Dataset entries:
========
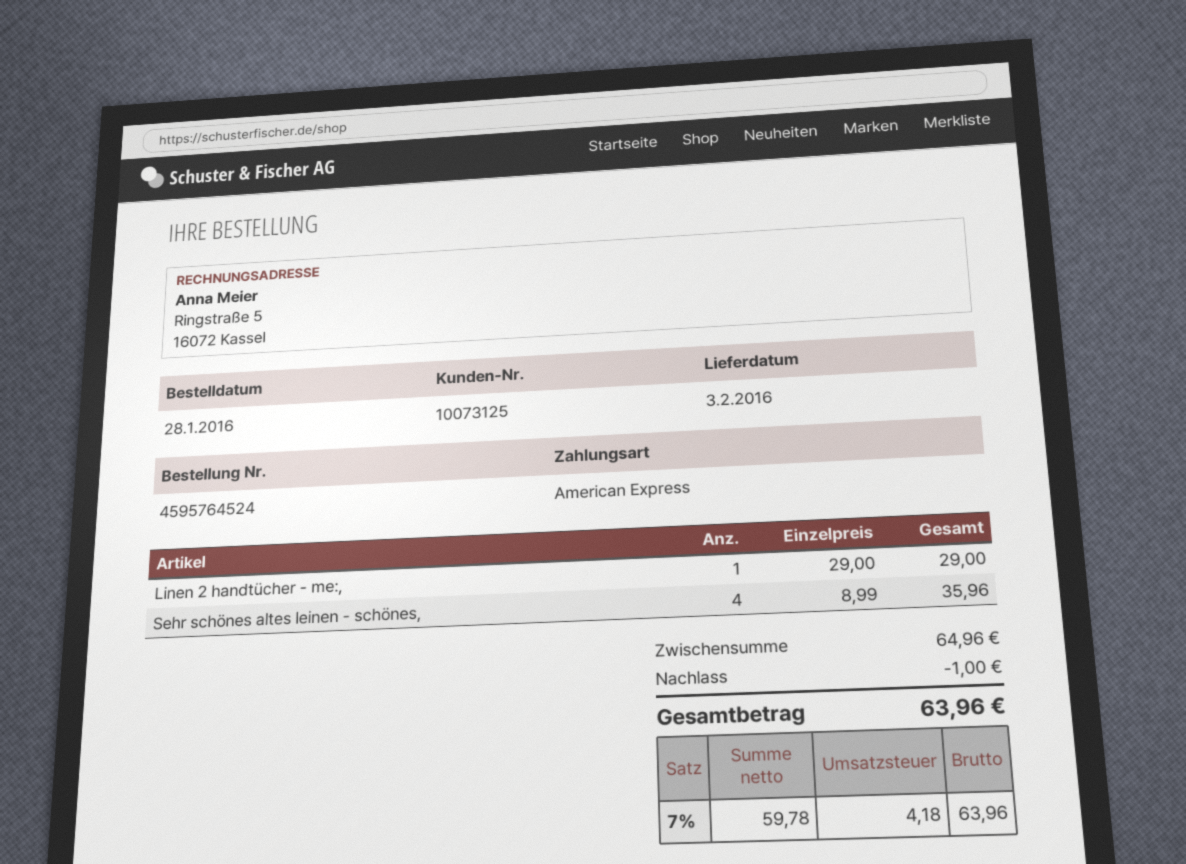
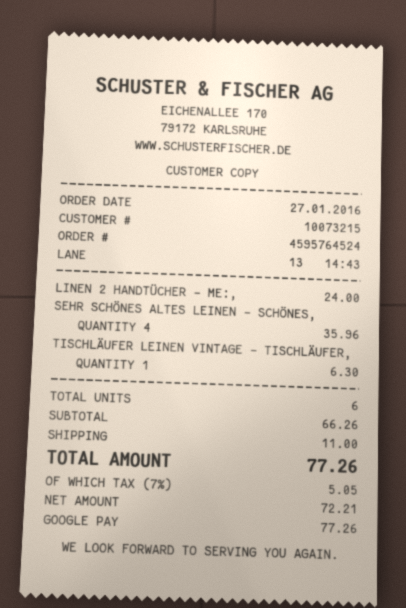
order date: 2016-01-28 -> 2016-01-27
customer number: 10073125 -> 10073215
payment method: American Express -> Google Pay
Linen 2 handtücher - me:,: 1 for 29.00 -> 1 for 24.00
TISCHLÄUFER LEINEN VINTAGE - TISCHLÄUFER,: none -> 1 for 6.30
subtotal: 64.96 -> 66.26
discount: 1.00 -> none
shipping: none -> 11.00
net: 59.78 -> 72.21
tax: 7% = 4.18 -> 7% = 5.05
total: 63.96 -> 77.26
========
Task directions:
All lines from the one that has "payment method: American" through the end of the material above should be returned exactly; omit the rest.

Task output:
payment method: American Express -> Google Pay
Linen 2 handtücher - me:,: 1 for 29.00 -> 1 for 24.00
TISCHLÄUFER LEINEN VINTAGE - TISCHLÄUFER,: none -> 1 for 6.30
subtotal: 64.96 -> 66.26
discount: 1.00 -> none
shipping: none -> 11.00
net: 59.78 -> 72.21
tax: 7% = 4.18 -> 7% = 5.05
total: 63.96 -> 77.26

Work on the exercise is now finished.